Notre connaissance de la vie de Pierre Courtade jusqu’à la Libération de la France (1944-1945) est très lacunaire.

Bien que d’origine modeste – son père fut employé des Postes – Pierre Courtade était inscrit en classe préparatoire au lycée Lakanal à Sceaux (Seine, Hauts-de-Seine) où il sympathisa avec Jean-Toussaint Desanti et Pierre Hervé.

En 1935, il se rendit en Union soviétique pour la première fois de sa vie. Ultérieurement, il se félicita de n’être devenu communiste qu’après ce voyage : « Je le dis très simplement, je l’ai souvent dit à Maurice [Thorez] d’ailleurs, et bien... je suis très content d’être devenu communiste après, parce que si je m’étais laissé aller simplement aux impressions, comment dirais-je, extérieures et sensibles, et bien certainement... la vie en Union Soviétique ne ressemblait nullement à ce que décrivait à l’époque même notre revue France-URSS ou l’équivalent  » (intervention lors du comité central du 22 juin 1956).

Deux ans plus tard, il se maria avec Eugénie Roffmann, fille d’un vieux bolchevik ; ils se séparèrent par la suite. D’abord professeur d’anglais dans un collège privé à Nantua (Ain), il abandonna ensuite l’enseignement au profit d’un emploi au sein de la rédaction du Progrès de Lyon en tant que rédacteur des pages départementales jusqu’à la déclaration de la Seconde Guerre mondiale. Au lendemain de la signature de l’armistice, il occupa des responsabilités au sein d’un mouvement para-scout vichyssois qu’il quitta rapidement pour rejoindre la revue Confluences dirigée par René Tavernier. Au cours de cette période, Pierre Courtade fréquenta de nombreux écrivains, ce qui, d’après l’historien Jean Vigreux, « renforça à la fois son talent mais aussi ses convictions ». Résistant, arrêté par la Gestapo le 6 juin 1944, il parvint à s’échapper.

À la fin de l’année 1944, après un bref passage au sein de l’Agence France presse (AFP), il intégra la rédaction du journal Action où il retrouva de nombreux intellectuels communistes comme Pierre Hervé, Roger Vailland, Edgar Morin*, Victor Leduc, Maurice Kriegel-Valrimont ou encore Claude Roy.

Au début du mois de juillet 1946, le secrétariat du PCF décida qu’il fallait orienter Pierre Courtade vers la rubrique internationale de l’Humanité. Quinze jours plus tard, ce dernier intégra la rédaction du quotidien communiste où il occupa successivement plusieurs fonctions : journaliste, chef de service, grand reporter, correspondant à l’étranger, éditorialiste.
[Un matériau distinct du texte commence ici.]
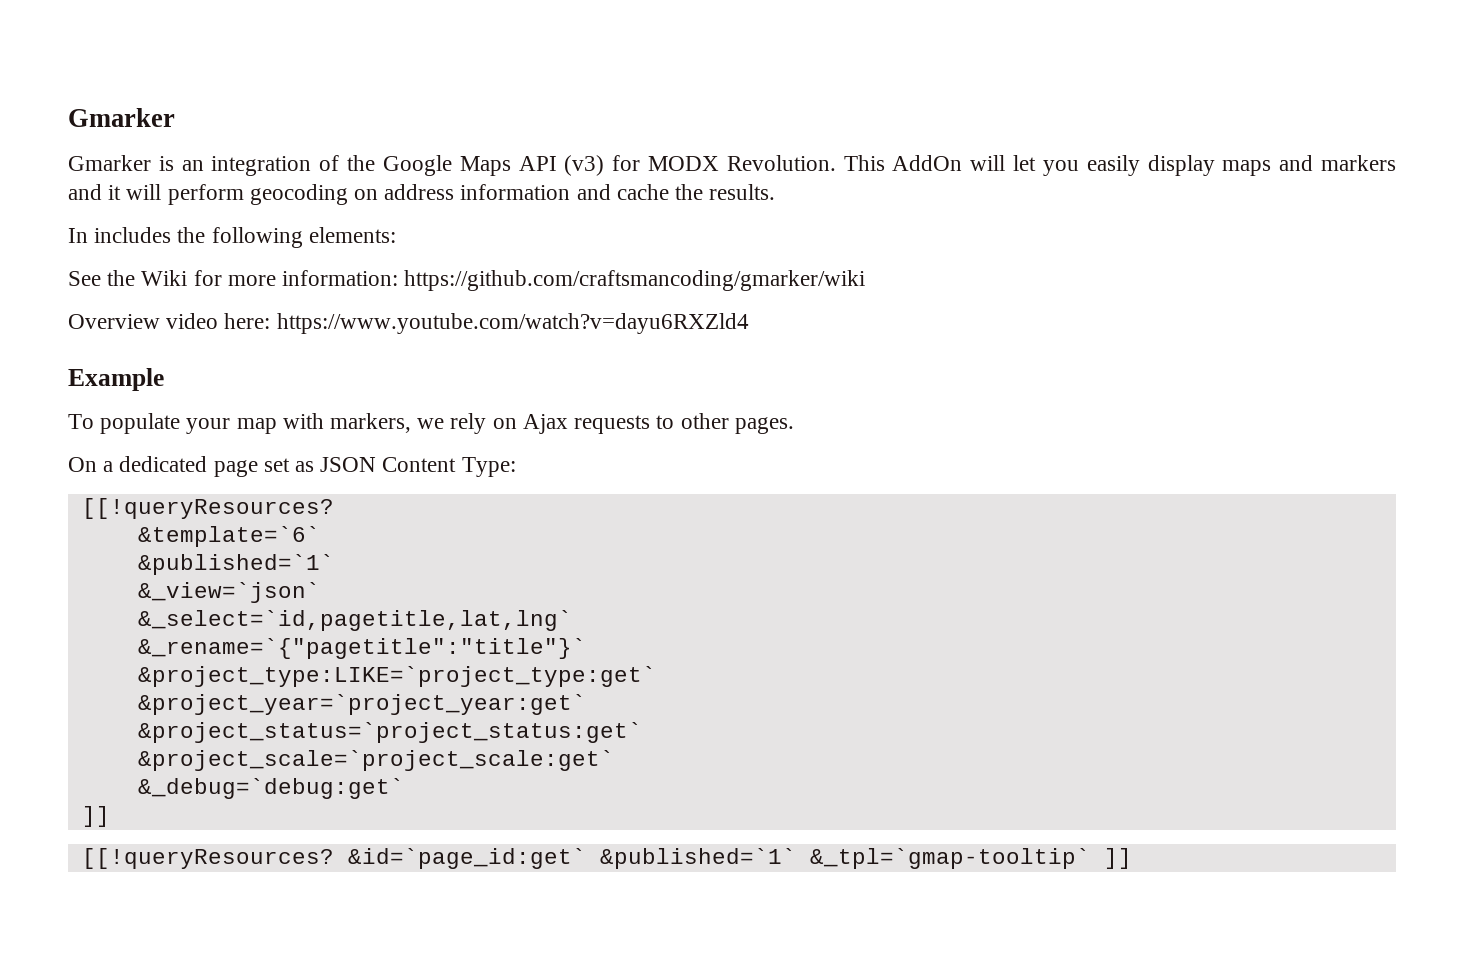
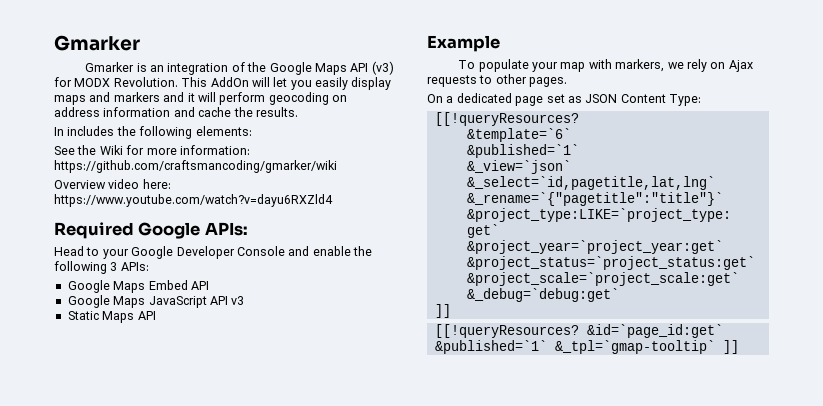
(749, 323) none -> [54,222,248,239] [54,246,372,259] [54,261,149,274] [67,280,209,293] [67,295,245,308] [67,311,156,323] // Required Google APIs: // Head to your Google Developer Console and enable the following 3 APIs: // Google Maps Embed API // Google Maps JavaScript API v3 // Static Maps API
Au cours de ce même mois de juillet 1946, Pierre Courtade adhéra au PCF dont il n’était toujours pas membre.

Chargé de suivre les évolutions de la situation internationale, Pierre Courtade consacra une part importante de son travail de journaliste diplomatique à exposer les initiatives du gouvernement soviétique en matière de politique étrangère. Il s’employa également à suivre au plus près la politique extérieure des États-Unis où il séjourna à plusieurs reprises. En parallèle, il fut régulièrement dépêché par l’Humanité pour assister aux principales conférences internationales, ou bien encore pour rendre compte des sessions de l’Organisation des Nations Unies (ONU). Non seulement Pierre Courtade était « autorisé à se rendre à la session de l’ONU comme journaliste de l’Humanité », déclarait le secrétariat, mais le directeur adjoint du quotidien, Étienne Fajon, fut prié au début du mois de novembre 1954 de lui « rappeler [...] qu’il [Pierre Courtade] doit se rendre à l’ONU comme journaliste de l’Humanité  ». Son « câble  » de New-York paraissait alors spécialement attendu. Parmi les nombreux sujets à caractère diplomatique que Pierre Courtade abordait dans les articles qu’il écrivait dans l’Humanité, deux thèmes étaient prédominants : les relations Est-Ouest d’une manière générale et plus particulièrement les relations franco-allemandes.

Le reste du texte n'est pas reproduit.